- Directions: Recreate the listing that follows line for line, without pictures.

- Provided material:
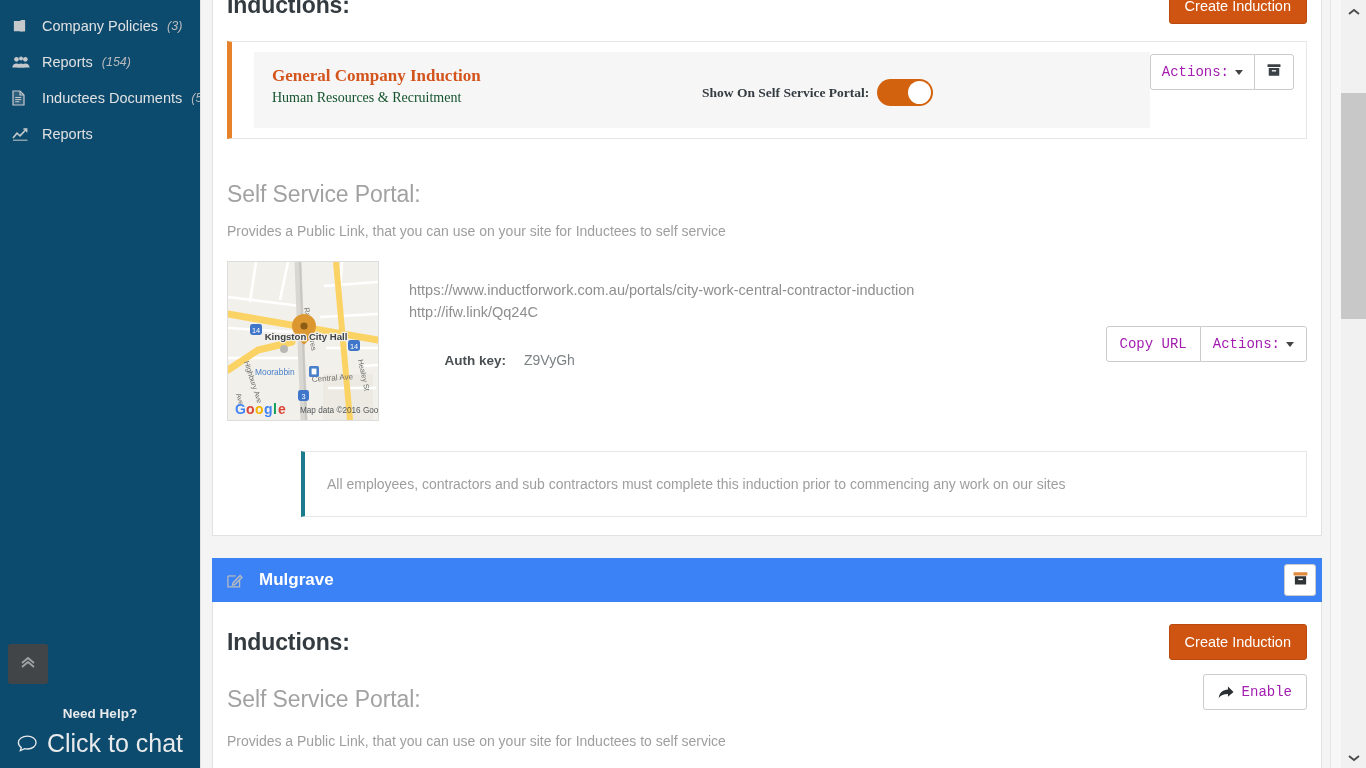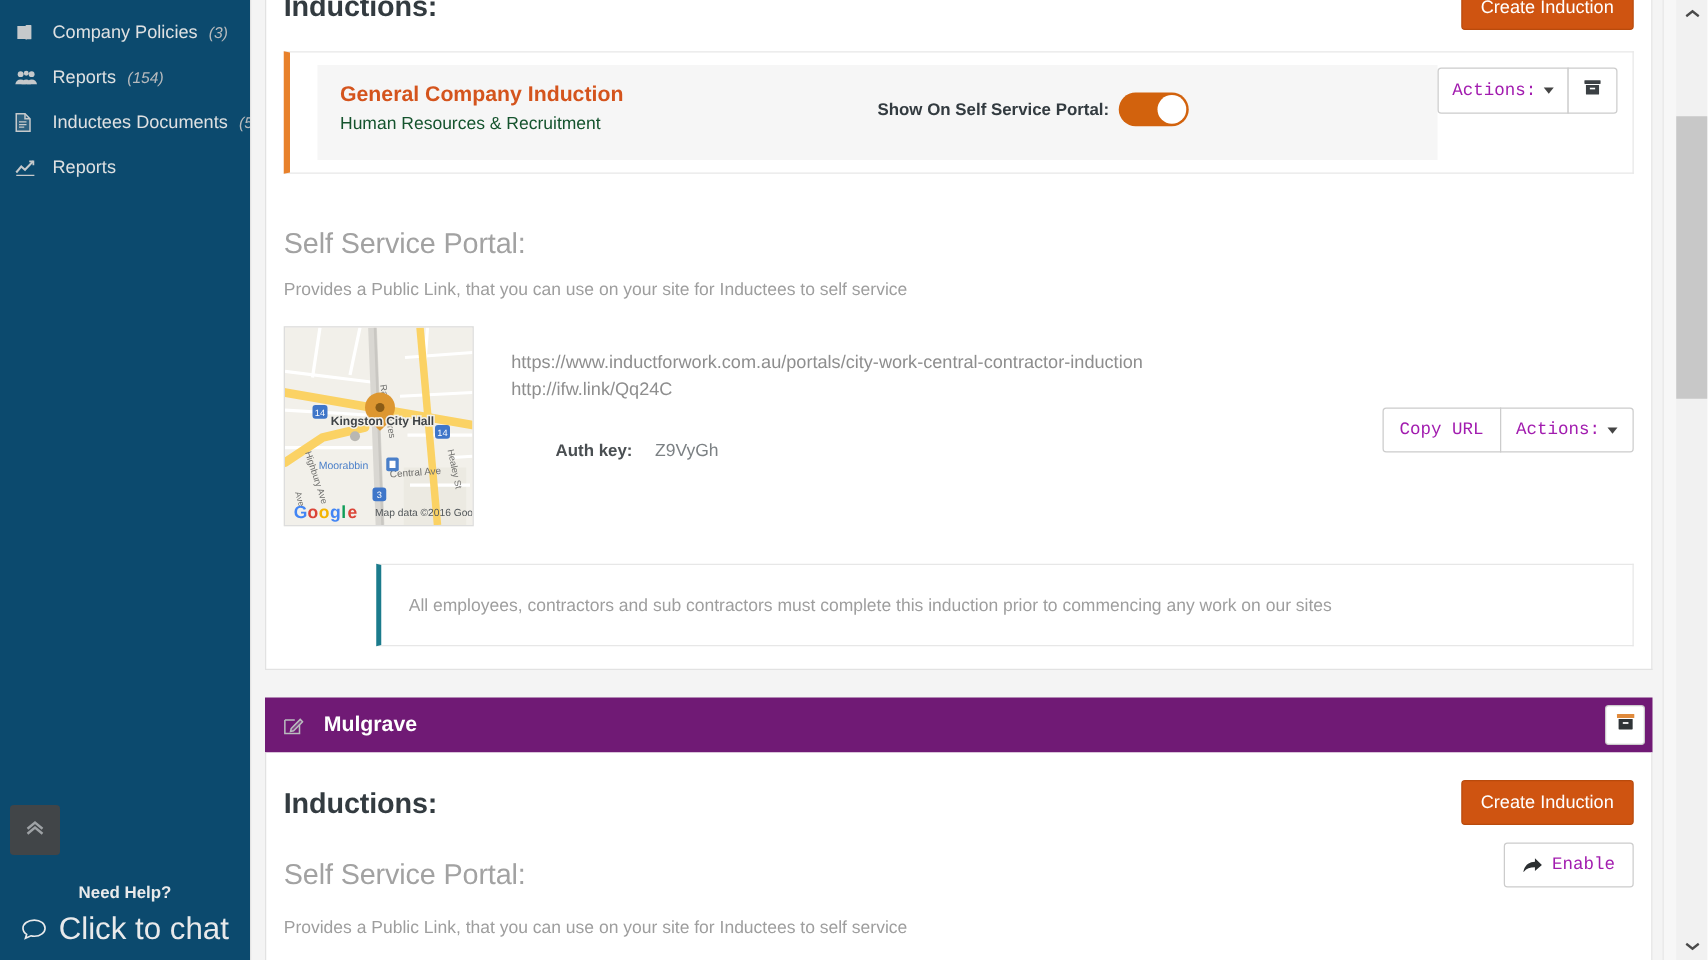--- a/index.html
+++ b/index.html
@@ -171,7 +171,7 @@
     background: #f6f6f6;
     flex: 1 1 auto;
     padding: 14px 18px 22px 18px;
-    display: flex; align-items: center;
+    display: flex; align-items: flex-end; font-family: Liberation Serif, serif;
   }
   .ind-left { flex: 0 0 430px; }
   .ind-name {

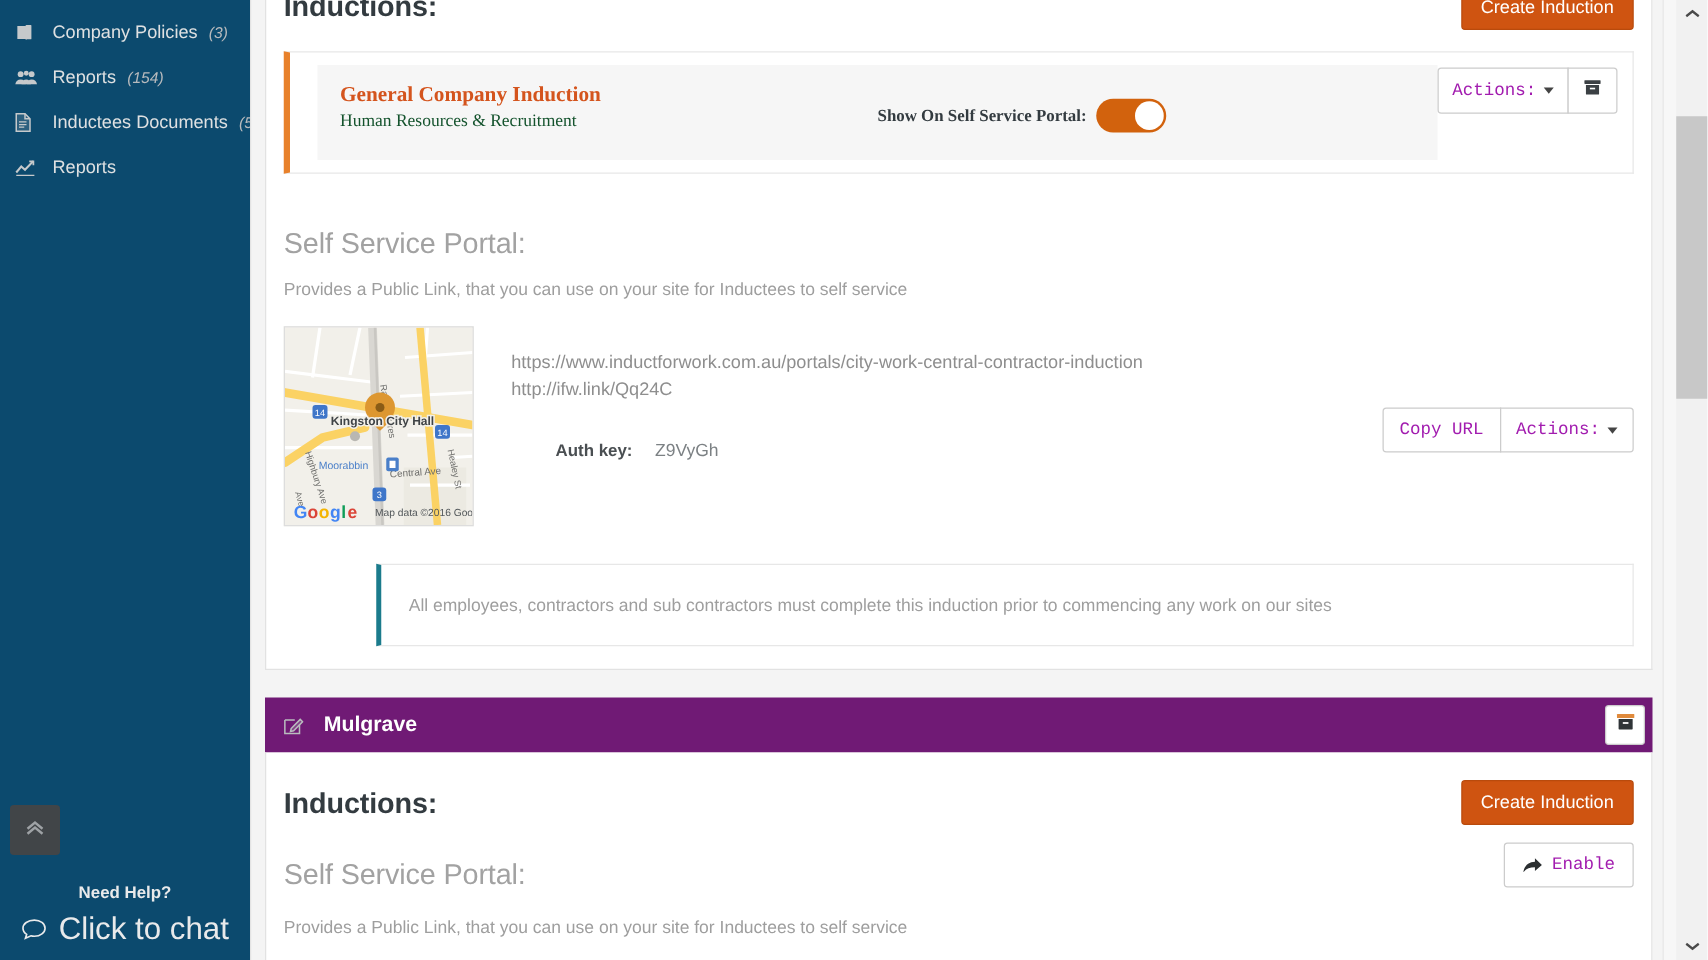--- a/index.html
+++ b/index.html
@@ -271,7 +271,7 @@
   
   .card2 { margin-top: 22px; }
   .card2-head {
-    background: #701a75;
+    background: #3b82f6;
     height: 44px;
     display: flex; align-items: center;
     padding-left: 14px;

- Finished exercise:
--- a/index.html
+++ b/index.html
@@ -171,7 +171,7 @@
     background: #f6f6f6;
     flex: 1 1 auto;
     padding: 14px 18px 22px 18px;
-    display: flex; align-items: center;
+    display: flex; align-items: flex-end; font-family: Liberation Serif, serif;
   }
   .ind-left { flex: 0 0 430px; }
   .ind-name {

--- a/index.html
+++ b/index.html
@@ -271,7 +271,7 @@
   
   .card2 { margin-top: 22px; }
   .card2-head {
-    background: #701a75;
+    background: #3b82f6;
     height: 44px;
     display: flex; align-items: center;
     padding-left: 14px;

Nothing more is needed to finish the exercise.